It is worth taking a minute to run over to National Journal Online’s Energy-Environment blog to read their ongoing discussion, entitled “Running in Place.” The series reflects on progress made in energy-environment policy in the last thirty years, since President Carter committed that we would never again import as much oil as we did in 1979.
Obviously, Carter could not bring that to reality, and we now import three times as much oil as we did when those words were uttered (from a little over a million barrels a year then to 3.5 M bpy today). “Running in Place” brings together leaders from the energy industry, policymakers and environmental advocates to analyze what has gone right, what has gone wrong, and what needs to happen going forward.
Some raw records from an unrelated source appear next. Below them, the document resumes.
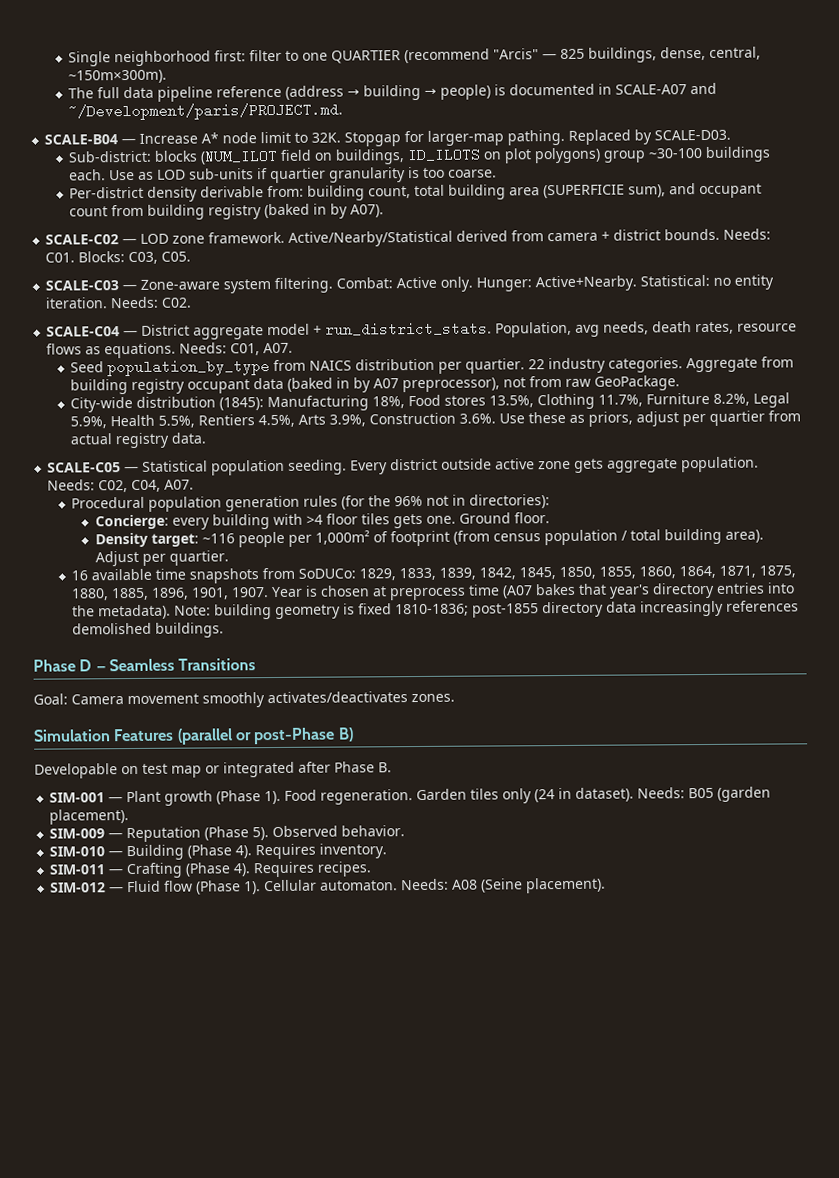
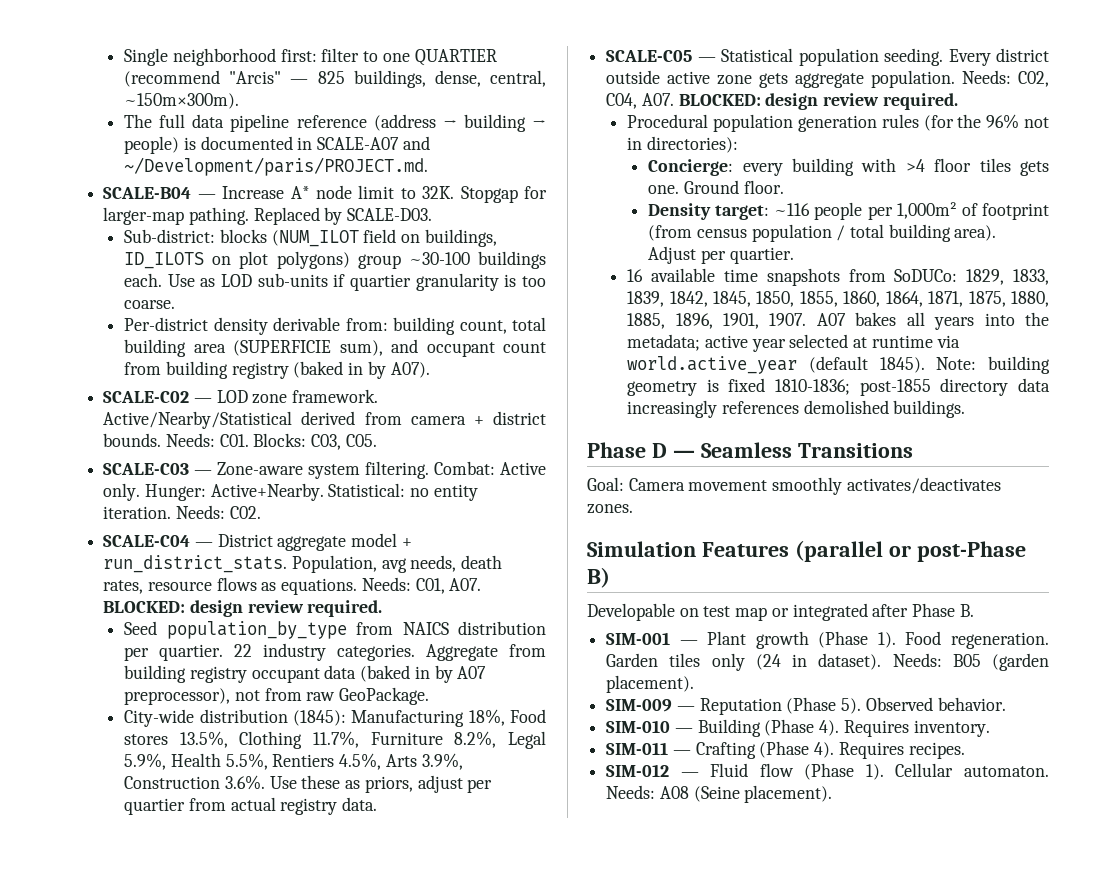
- Needs: C01, A07.
+ Needs: C01, A07. BLOCKED: design review required.
- Needs: C02, C04, A07.
+ Needs: C02, C04, A07. BLOCKED: design review required.
- Year is chosen at preprocess time (A07 bakes that year's directory entries into the metadata).
+ A07 bakes all years into the metadata; active year selected at runtime via world.active_year (default 1845).

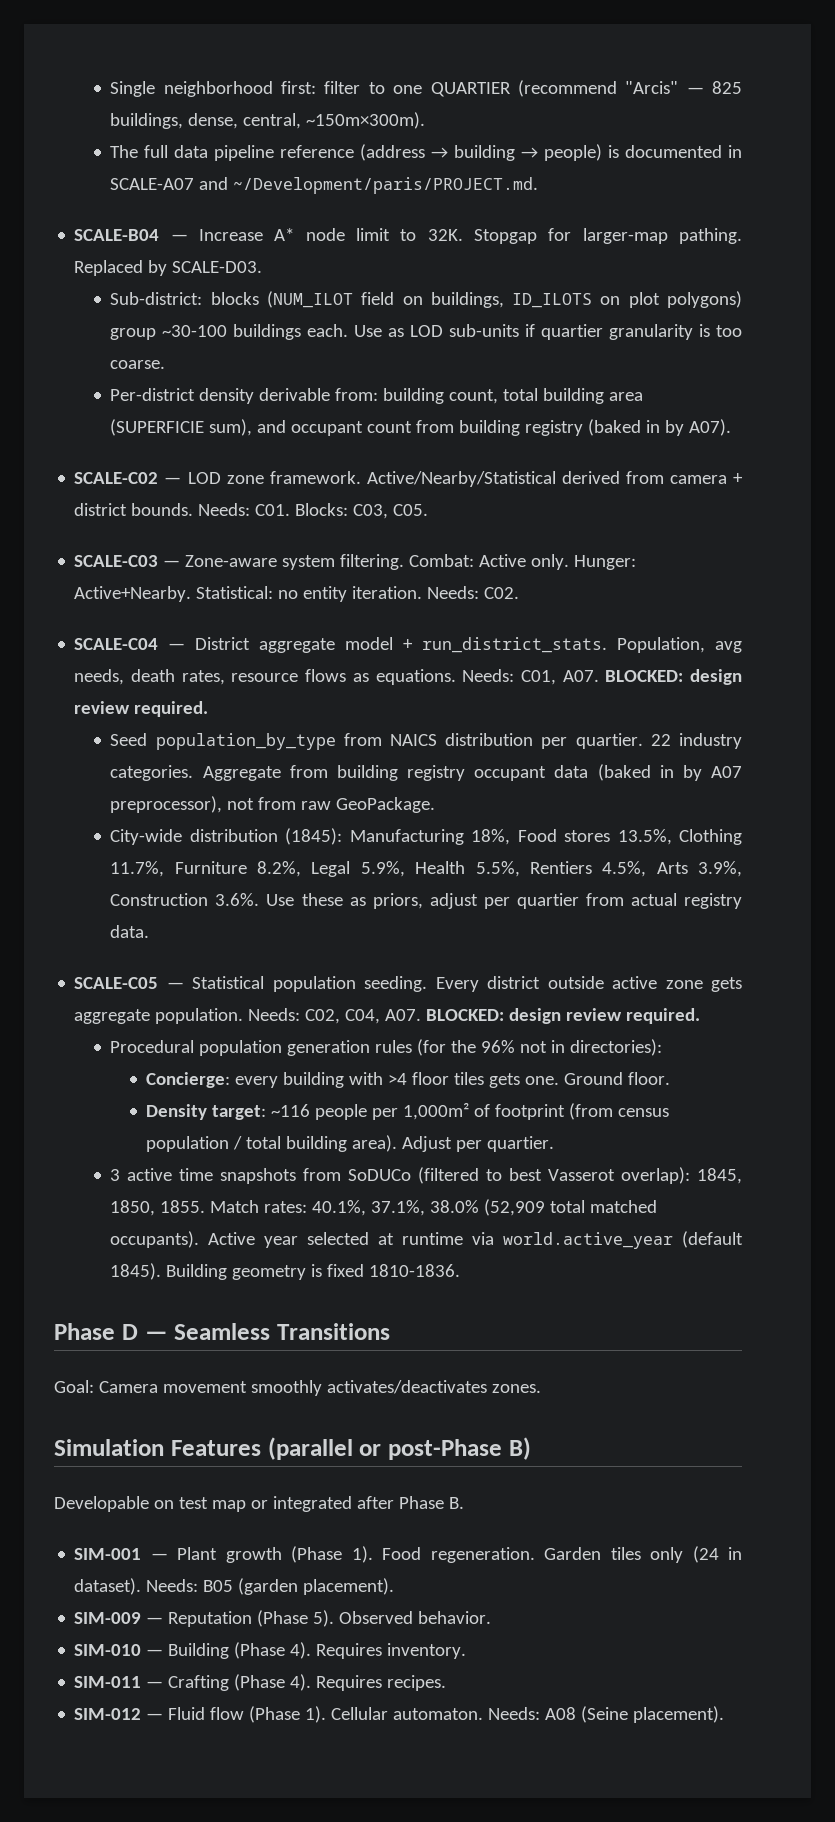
- 16 available time snapshots from SoDUCo: 1829, 1833, 1839, 1842, 1845, 1850, 1855, 1860, 1864, 1871, 1875, 1880, 1885, 1896, 1901, 1907. A07 bakes all years into the metadata; active year selected at runtime via world.active_year (default 1845).
+ 3 active time snapshots from SoDUCo (filtered to best Vasserot overlap): 1845, 1850, 1855. Match rates: 40.1%, 37.1%, 38.0% (52,909 total matched occupants). Active year selected at runtime via world.active_year (default 1845).
- Note: building geometry is fixed 1810-1836; post-1855 directory data increasingly references demolished buildings.
+ Building geometry is fixed 1810-1836.

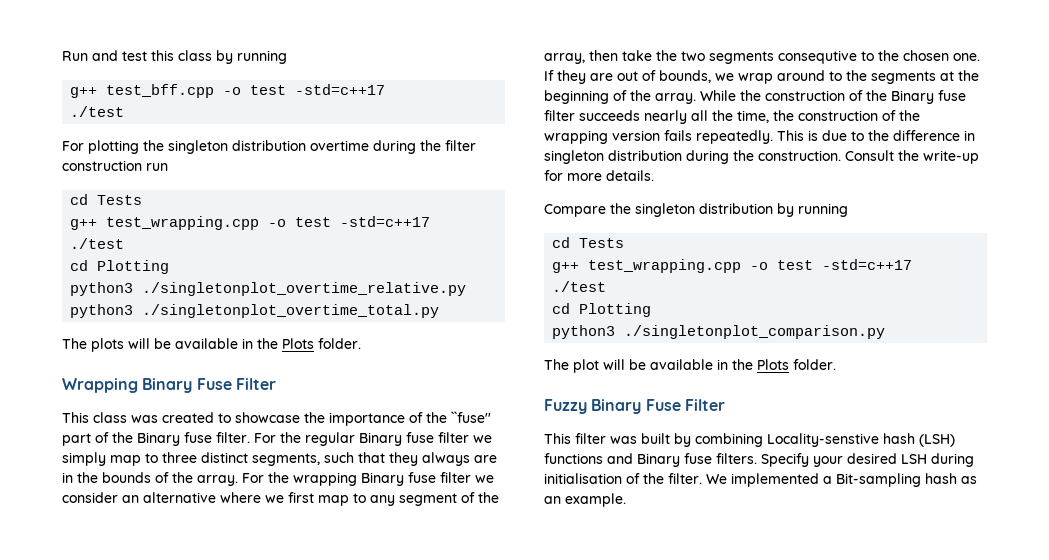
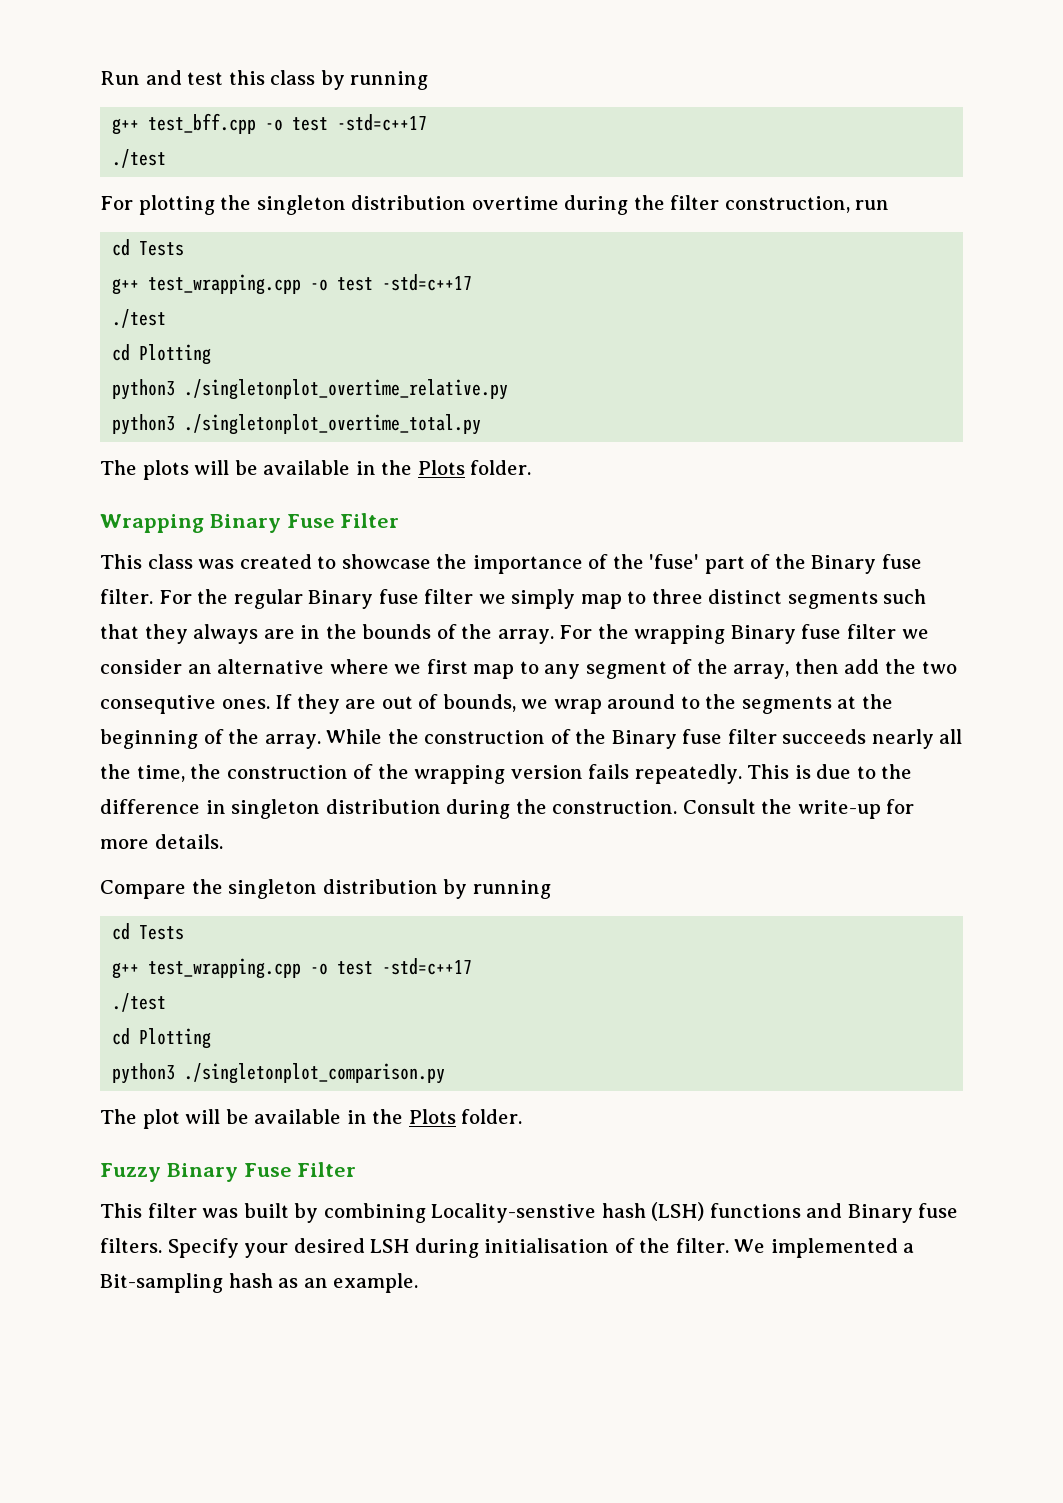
- For plotting the singleton distribution overtime during the filter construction run
+ For plotting the singleton distribution overtime during the filter construction, run
- This class was created to showcase the importance of the ``fuse'' part of the Binary fuse filter.
+ This class was created to showcase the importance of the 'fuse' part of the Binary fuse filter.
- For the regular Binary fuse filter we simply map to three distinct segments, such that they always are in the bounds of the array.
+ For the regular Binary fuse filter we simply map to three distinct segments such that they always are in the bounds of the array.
- For the wrapping Binary fuse filter we consider an alternative where we first map to any segment of the array, then take the two segments consequtive to the chosen one.
+ For the wrapping Binary fuse filter we consider an alternative where we first map to any segment of the array, then add the two consequtive ones.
Alas, I was not one of the “invited” participants for the forum. Had I been, I would have answered the NJO’s question: “Has anything changed?” as follows.
President Obama’s push for action on climate change is really only the first bite at the apple. The actions that Carter took (i.e., PURPA amendments) and that subsequent administrations carried forward (i.e., deregulation/PUHCA repeal) were not directed at the energy-environment nexus as we recognize it today.
Those policies viewed energy and the environment as discrete commodities. They were economic policies, aimed at bringing us more affordable energy. They were national security policies, aimed at weaning us from dependence on foreign sources of fuel – especially unreliable or unfriendly sources.
But, Barack Obama has climate change. Things have changed. National security and domestic control and cost may all have been a part of the conversation during the Waxman-Markey debate, but the ballast in that bill is the critical energy-environment linkage.
The bill itself may not have been ideal, and nothing better is likely to pass the Senate, but just this shift in perspective is significant. It is something to build upon. It remains to be seen if Obama can do what Carter promised.